Saban can be, well, a bear to be around. But if he keeps winning these championships, they'll start comparing him to The Bear.
"Look, I'm a day-to-day guy," he said. "So we're process-oriented in what we do."
I'm pretty sure Bear Bryant never used the phrase "process oriented." And if he did, nobody would have been able to understand him anyway.
But Saban can say it and get away with it because he produces championships. Crystal footballs are multiplying like bunnies at Bama. And Saban is the constant.
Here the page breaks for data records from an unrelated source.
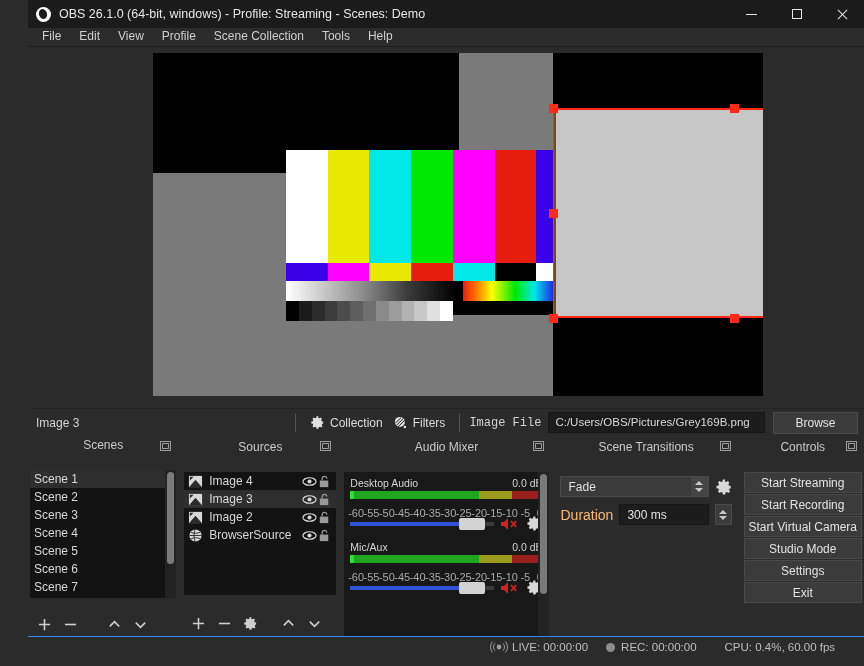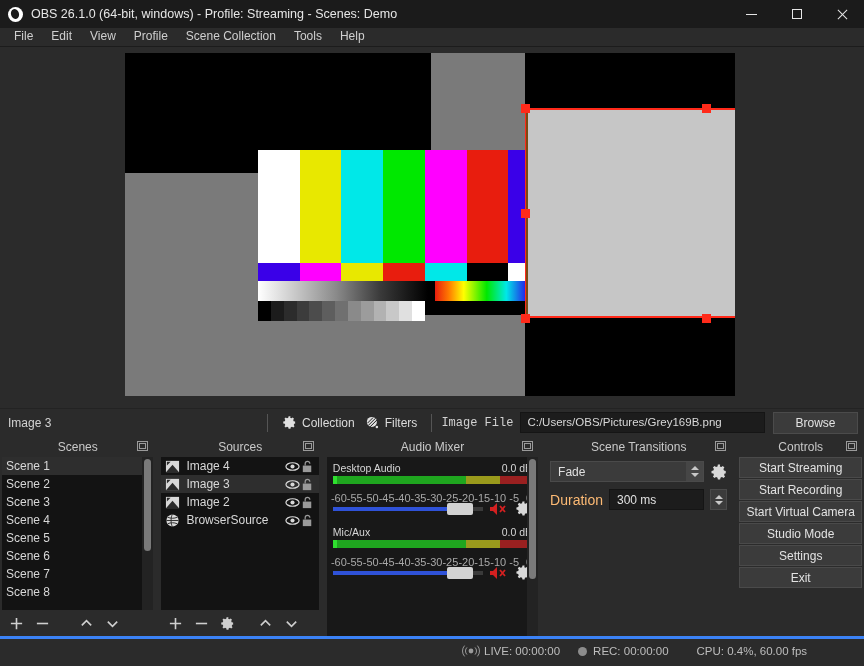--- a/index.html
+++ b/index.html
@@ -10,7 +10,7 @@
     overflow: hidden;
     -webkit-font-smoothing: antialiased;
   }
-  #app { position: relative; width: 864px; height: 666px; background: #2b2b2b; }
+  #app { position: relative; width: 864px; height: 666px; background: #2b2b2b; padding-left: 28px; }
 
   
   .titlebar {

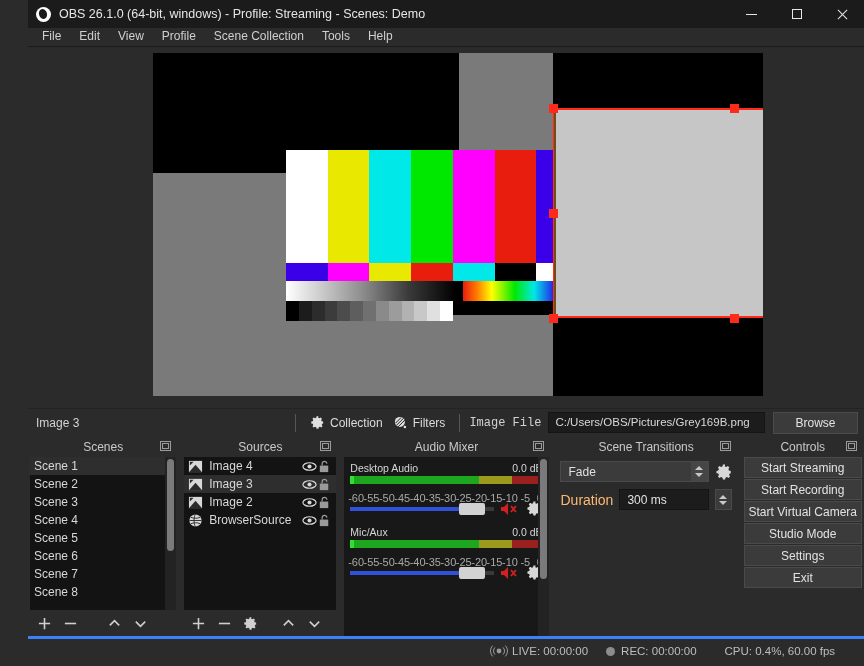--- a/index.html
+++ b/index.html
@@ -105,7 +105,7 @@
 
   
   .docks { display: flex; height: 200px; background: #2b2b2b; }
-  .dock { display: flex; flex-direction: column; background: #2b2b2b; }
+  .dock { display: flex; flex-direction: column; background: #2b2b2b; gap: 15px; }
   .dock-title {
     height: 21px; display: flex; align-items: center; justify-content: center;
     color: #c9c9c9; font-size: 12px; position: relative; background: #2b2b2b;

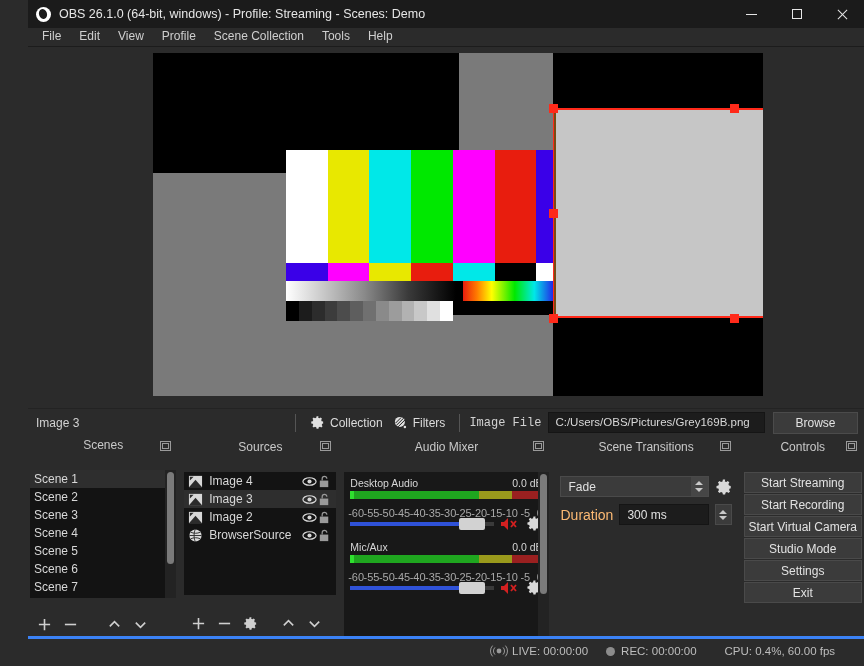--- a/index.html
+++ b/index.html
@@ -188,8 +188,8 @@
 
   
   .statusbar {
-    height: 21px; background: #2b2b2b; border-top: 3px solid #3b82f6;
-    display: flex; align-items: flex-end; color: #bdbdbd; font-size: 11.5px;
+    height: 21px; background: #2b2b2b; border-top: 1px solid #3b82f6;
+    display: flex; align-items: center; color: #bdbdbd; font-size: 11.5px;
   }
   .status-group { display: flex; align-items: center; gap: 6px; }
   .live-ico { width: 16px; height: 12px; position: relative; }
Saban said all along that Bama deserved a rematch after the Nov. 5 loss to LSU, and he was right. He said LSU and Bama were the two best teams in the country, and he was right. He said it was a shame that those two best teams had to come from the same side of the same division of the same conference.
No, the Crimson Tide didn't win the SEC Championship. And they didn't beat LSU in Tuscaloosa in November. But they won when it mattered most -- and did so in suffocating fashion. The Tigers still can't breathe.
"I give credit to our opponent," Miles said. "Great playing."
Great everything. Even the Bama crowd won the battle of the noise.
It wasn't the Game of the Century. It wasn't the Rematch of the Century. Instead, it was a woodshed blueprint. A rout. A score Bama will remember forever and one LSU would like to forget.
"Tonight was our night," Gentry said.
And your national championship. Period.